┏━━

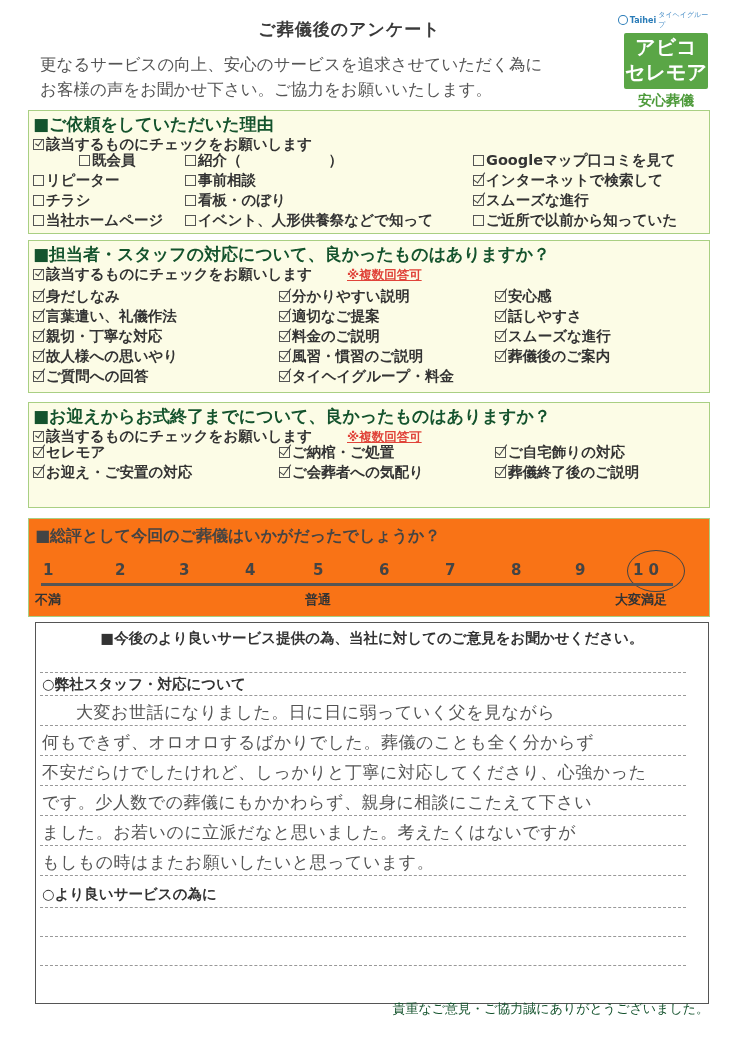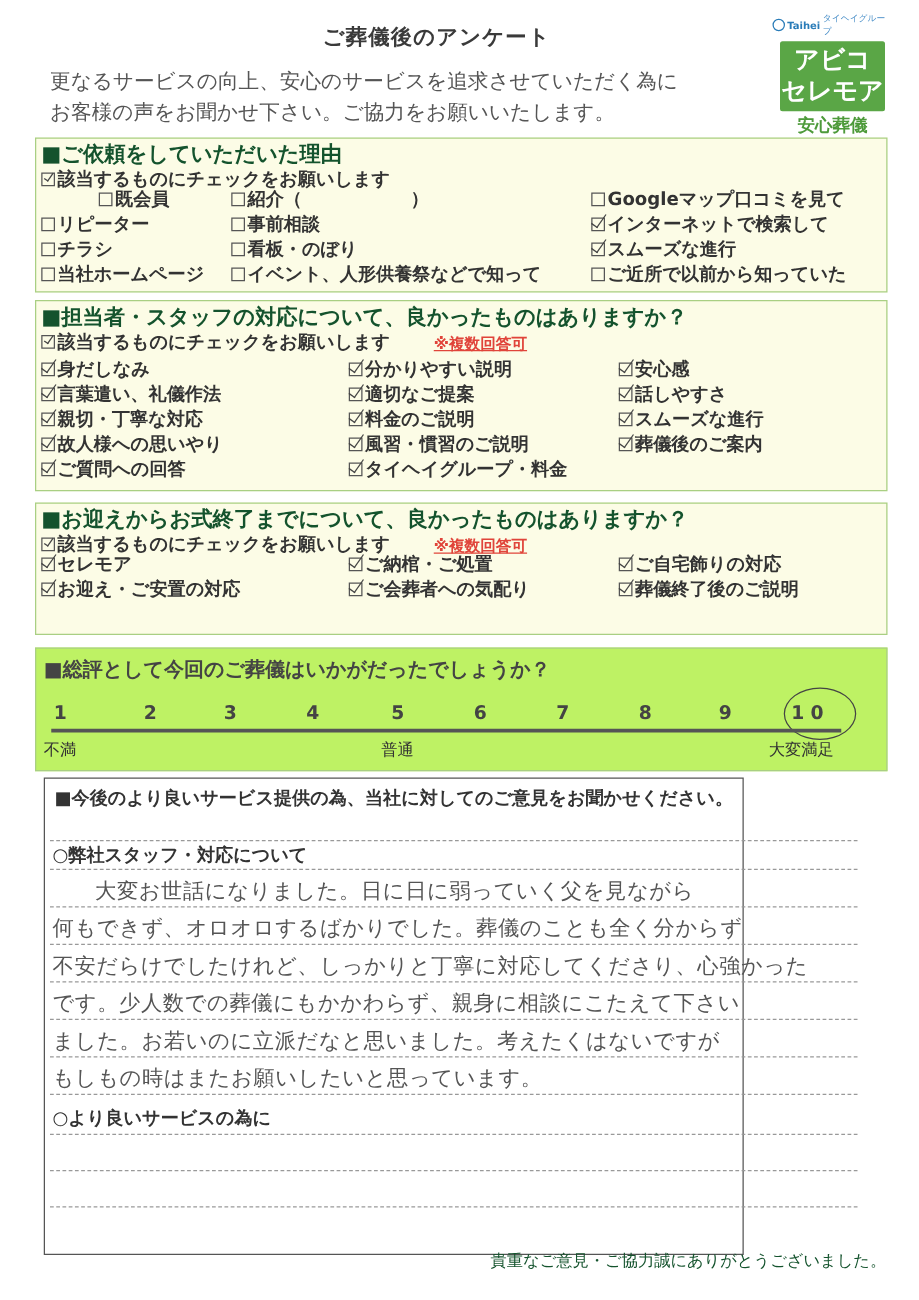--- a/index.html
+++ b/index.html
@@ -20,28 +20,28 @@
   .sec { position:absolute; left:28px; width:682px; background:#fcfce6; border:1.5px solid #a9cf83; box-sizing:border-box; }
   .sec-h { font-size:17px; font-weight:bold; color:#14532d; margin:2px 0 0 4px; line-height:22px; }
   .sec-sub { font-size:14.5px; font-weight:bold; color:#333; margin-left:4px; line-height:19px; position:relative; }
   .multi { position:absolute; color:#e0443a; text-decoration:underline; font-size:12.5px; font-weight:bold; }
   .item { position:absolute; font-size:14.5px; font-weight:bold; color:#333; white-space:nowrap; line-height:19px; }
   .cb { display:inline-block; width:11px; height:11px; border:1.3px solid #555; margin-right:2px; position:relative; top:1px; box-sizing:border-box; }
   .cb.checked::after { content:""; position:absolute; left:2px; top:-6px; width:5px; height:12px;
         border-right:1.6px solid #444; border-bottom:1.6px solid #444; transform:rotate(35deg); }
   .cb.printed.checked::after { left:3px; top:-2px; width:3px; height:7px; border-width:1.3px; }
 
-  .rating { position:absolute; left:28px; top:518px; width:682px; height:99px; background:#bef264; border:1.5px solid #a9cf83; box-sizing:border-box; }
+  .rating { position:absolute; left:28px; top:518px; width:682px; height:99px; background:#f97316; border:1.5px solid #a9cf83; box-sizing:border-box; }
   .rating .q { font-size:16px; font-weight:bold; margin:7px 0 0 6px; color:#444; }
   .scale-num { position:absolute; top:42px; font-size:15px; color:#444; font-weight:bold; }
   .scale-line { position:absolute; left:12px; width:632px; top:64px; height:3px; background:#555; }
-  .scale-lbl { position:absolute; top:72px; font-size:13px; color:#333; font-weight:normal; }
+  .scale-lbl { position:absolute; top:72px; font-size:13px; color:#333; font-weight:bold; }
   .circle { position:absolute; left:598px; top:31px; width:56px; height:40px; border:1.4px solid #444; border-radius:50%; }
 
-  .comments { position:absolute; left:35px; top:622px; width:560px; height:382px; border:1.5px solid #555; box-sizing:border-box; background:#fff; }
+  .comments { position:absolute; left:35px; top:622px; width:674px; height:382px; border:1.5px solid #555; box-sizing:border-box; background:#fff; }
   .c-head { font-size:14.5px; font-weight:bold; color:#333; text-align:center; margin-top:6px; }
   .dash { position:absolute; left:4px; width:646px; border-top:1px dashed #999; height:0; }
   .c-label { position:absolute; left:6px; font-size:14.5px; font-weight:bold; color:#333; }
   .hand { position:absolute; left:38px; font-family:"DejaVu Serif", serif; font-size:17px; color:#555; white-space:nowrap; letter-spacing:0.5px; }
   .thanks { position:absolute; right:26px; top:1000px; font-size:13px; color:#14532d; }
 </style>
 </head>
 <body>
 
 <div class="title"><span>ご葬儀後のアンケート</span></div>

┗━━
┏━━

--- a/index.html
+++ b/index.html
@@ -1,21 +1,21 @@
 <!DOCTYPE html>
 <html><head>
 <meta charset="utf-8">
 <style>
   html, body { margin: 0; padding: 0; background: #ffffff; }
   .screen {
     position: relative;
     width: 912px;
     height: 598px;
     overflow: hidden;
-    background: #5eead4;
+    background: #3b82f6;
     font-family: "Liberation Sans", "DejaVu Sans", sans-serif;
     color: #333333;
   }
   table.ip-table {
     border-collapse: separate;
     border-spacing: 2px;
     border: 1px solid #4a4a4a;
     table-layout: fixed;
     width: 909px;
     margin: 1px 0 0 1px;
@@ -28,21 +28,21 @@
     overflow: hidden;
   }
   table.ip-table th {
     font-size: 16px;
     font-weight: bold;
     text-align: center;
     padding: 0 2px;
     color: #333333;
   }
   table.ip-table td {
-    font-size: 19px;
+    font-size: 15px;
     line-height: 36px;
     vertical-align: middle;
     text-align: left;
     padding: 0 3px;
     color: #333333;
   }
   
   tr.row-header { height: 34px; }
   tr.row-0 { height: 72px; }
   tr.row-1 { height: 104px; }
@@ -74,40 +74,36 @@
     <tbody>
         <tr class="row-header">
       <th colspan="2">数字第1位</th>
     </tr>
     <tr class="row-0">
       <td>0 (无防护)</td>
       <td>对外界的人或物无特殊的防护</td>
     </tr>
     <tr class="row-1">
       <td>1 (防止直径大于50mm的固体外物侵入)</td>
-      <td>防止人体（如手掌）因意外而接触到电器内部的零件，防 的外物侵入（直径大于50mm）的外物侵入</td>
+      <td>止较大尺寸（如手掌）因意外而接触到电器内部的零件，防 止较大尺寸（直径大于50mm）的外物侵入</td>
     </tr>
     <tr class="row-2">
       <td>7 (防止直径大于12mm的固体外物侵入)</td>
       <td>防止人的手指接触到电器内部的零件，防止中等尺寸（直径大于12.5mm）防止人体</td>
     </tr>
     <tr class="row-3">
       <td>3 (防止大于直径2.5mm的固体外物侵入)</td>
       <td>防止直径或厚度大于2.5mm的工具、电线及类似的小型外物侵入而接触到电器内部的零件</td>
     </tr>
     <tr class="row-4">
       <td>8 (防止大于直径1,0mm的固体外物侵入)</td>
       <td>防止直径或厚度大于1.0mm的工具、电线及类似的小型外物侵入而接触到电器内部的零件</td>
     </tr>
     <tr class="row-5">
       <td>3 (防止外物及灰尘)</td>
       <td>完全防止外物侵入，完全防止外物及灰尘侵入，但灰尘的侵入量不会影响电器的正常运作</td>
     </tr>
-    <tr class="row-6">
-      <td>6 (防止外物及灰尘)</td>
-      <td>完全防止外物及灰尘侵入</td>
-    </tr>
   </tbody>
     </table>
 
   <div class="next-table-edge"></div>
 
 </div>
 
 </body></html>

┗━━

> [PROBLEM TO SOLVE]:
What you give back should be only the lines of the records above, starting at the line with "font-size: 16px;" and ending at the line with "<td>完全防止外物侵入，完", restated word for word.

> [EXPECTED ANSWER]:
     font-size: 16px;
     font-weight: bold;
     text-align: center;
     padding: 0 2px;
     color: #333333;
   }
   table.ip-table td {
-    font-size: 19px;
+    font-size: 15px;
     line-height: 36px;
     vertical-align: middle;
     text-align: left;
     padding: 0 3px;
     color: #333333;
   }
   
   tr.row-header { height: 34px; }
   tr.row-0 { height: 72px; }
   tr.row-1 { height: 104px; }
@@ -74,40 +74,36 @@
     <tbody>
         <tr class="row-header">
       <th colspan="2">数字第1位</th>
     </tr>
     <tr class="row-0">
       <td>0 (无防护)</td>
       <td>对外界的人或物无特殊的防护</td>
     </tr>
     <tr class="row-1">
       <td>1 (防止直径大于50mm的固体外物侵入)</td>
-      <td>防止人体（如手掌）因意外而接触到电器内部的零件，防 的外物侵入（直径大于50mm）的外物侵入</td>
+      <td>止较大尺寸（如手掌）因意外而接触到电器内部的零件，防 止较大尺寸（直径大于50mm）的外物侵入</td>
     </tr>
     <tr class="row-2">
       <td>7 (防止直径大于12mm的固体外物侵入)</td>
       <td>防止人的手指接触到电器内部的零件，防止中等尺寸（直径大于12.5mm）防止人体</td>
     </tr>
     <tr class="row-3">
       <td>3 (防止大于直径2.5mm的固体外物侵入)</td>
       <td>防止直径或厚度大于2.5mm的工具、电线及类似的小型外物侵入而接触到电器内部的零件</td>
     </tr>
     <tr class="row-4">
       <td>8 (防止大于直径1,0mm的固体外物侵入)</td>
       <td>防止直径或厚度大于1.0mm的工具、电线及类似的小型外物侵入而接触到电器内部的零件</td>
     </tr>
     <tr class="row-5">
       <td>3 (防止外物及灰尘)</td>
       <td>完全防止外物侵入，完全防止外物及灰尘侵入，但灰尘的侵入量不会影响电器的正常运作</td>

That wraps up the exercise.